Your golden wand is the one found in dreams, where mountains dance like frogs and orange crickets fly with three foot wings. The cauldron spins, churning what I have given, turning what has been taken. The chant is quiet, still…contained…my ears lack the strength, my attention scatters before the voyage, but still, I can see the trail made of breadcrumbs laid for the witch, I can see the trail of candy for the little girl. Which one will I be today? The magician on the mountaintop looks to the clouds. Black storms rise and fall at your command, rainbows break into a thousand particles or scurry to form broad arches.
What is it you wish?
What is it you need?
I watch from the tattered lip of a pink rose petal, watch while the elements bend to the will of a bearded dragon. Flames, rain, wind…they come in intervals to match the moon. The rose bounces in a sudden breeze and I look up, up, up the side of the granite bolder, it reaches well beyond the clouds.

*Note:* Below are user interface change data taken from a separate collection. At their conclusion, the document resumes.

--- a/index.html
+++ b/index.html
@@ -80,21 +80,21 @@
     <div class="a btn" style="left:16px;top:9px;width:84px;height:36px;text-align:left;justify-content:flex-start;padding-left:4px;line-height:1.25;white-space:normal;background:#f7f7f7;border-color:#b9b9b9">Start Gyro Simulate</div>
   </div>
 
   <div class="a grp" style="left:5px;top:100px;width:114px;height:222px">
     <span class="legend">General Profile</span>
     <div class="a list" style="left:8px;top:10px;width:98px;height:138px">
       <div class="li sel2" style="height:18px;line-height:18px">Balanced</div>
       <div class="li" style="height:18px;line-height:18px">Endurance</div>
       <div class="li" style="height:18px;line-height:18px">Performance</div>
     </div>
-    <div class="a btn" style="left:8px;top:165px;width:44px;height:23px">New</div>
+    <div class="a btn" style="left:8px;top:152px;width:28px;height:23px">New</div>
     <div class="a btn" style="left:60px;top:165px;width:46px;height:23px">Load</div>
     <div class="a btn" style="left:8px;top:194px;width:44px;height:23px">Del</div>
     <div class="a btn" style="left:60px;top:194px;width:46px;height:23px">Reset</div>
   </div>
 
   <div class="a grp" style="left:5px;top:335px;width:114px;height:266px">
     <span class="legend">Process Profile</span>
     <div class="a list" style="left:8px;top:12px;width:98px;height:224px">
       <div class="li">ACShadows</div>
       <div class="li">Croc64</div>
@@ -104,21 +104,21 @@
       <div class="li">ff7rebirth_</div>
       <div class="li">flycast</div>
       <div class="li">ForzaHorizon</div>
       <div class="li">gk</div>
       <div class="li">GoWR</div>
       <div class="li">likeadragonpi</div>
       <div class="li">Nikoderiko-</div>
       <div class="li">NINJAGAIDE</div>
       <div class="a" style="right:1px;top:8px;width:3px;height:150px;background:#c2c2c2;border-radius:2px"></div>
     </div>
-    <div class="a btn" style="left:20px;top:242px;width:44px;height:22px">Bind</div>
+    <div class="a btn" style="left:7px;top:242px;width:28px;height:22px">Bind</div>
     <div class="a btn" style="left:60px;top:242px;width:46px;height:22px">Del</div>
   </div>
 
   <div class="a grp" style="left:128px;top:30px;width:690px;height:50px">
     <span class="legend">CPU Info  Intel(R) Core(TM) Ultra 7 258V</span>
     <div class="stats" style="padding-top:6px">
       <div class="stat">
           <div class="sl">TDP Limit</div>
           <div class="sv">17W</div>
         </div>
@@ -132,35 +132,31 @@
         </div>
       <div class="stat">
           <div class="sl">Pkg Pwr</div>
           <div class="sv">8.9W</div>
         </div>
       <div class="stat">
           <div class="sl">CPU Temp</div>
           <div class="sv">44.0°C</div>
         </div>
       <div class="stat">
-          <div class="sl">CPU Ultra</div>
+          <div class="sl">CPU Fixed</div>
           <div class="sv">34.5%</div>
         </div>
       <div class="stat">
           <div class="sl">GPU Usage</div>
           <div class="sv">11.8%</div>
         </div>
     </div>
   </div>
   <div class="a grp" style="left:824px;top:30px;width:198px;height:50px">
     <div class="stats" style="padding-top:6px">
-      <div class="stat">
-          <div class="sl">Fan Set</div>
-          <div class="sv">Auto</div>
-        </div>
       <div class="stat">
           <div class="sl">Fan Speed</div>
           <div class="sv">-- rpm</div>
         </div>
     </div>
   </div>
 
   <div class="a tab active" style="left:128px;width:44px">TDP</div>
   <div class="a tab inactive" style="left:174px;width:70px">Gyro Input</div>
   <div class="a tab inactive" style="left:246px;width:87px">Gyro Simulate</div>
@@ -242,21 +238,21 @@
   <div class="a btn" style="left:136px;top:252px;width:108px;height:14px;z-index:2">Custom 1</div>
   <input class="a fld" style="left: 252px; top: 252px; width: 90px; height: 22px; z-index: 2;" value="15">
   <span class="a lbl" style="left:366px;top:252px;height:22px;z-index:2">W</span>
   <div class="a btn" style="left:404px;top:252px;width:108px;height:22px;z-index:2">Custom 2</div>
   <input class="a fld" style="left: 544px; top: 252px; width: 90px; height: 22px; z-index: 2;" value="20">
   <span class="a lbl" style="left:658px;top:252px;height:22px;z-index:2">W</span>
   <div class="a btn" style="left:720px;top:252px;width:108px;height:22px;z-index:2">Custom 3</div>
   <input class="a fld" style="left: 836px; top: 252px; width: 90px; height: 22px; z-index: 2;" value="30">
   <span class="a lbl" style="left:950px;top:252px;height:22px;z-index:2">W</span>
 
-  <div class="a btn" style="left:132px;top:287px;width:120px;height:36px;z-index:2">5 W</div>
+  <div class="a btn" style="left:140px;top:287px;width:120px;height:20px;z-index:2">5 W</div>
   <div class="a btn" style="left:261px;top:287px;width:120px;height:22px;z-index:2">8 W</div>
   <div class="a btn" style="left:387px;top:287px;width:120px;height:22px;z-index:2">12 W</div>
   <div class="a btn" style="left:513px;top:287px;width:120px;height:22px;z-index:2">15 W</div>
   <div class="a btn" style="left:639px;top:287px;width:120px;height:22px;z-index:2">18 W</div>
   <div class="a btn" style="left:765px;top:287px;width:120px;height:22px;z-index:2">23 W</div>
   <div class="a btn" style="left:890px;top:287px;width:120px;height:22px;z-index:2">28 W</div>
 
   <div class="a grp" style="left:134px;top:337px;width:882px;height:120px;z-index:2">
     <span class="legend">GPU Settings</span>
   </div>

I sit here with a picnic basket and a thin little blanket. I sit here with my neck arched and searching for your form among the boundless white and blue and gray. I look for the black silhouette and the golden cauldron and jeweled staff. I wait for the unseen. I wait for the feeling in my chest to rise and rise, for the bubbles to burst. I wait and watch, listening to the sound of chatting birds and the blades of dying grass that swap nearly identical stories. Like a blanket they have grown, but each has its tale of sun and vanishing rain and the lovers that have kissed upon them. If I close my eyes I can hear the murmuring of the trees. They sing like a chorus and if I listen closely, their sounds multiply like a cacophony of doves. I look for you, for your shape, for the curves of a glowing black cloud.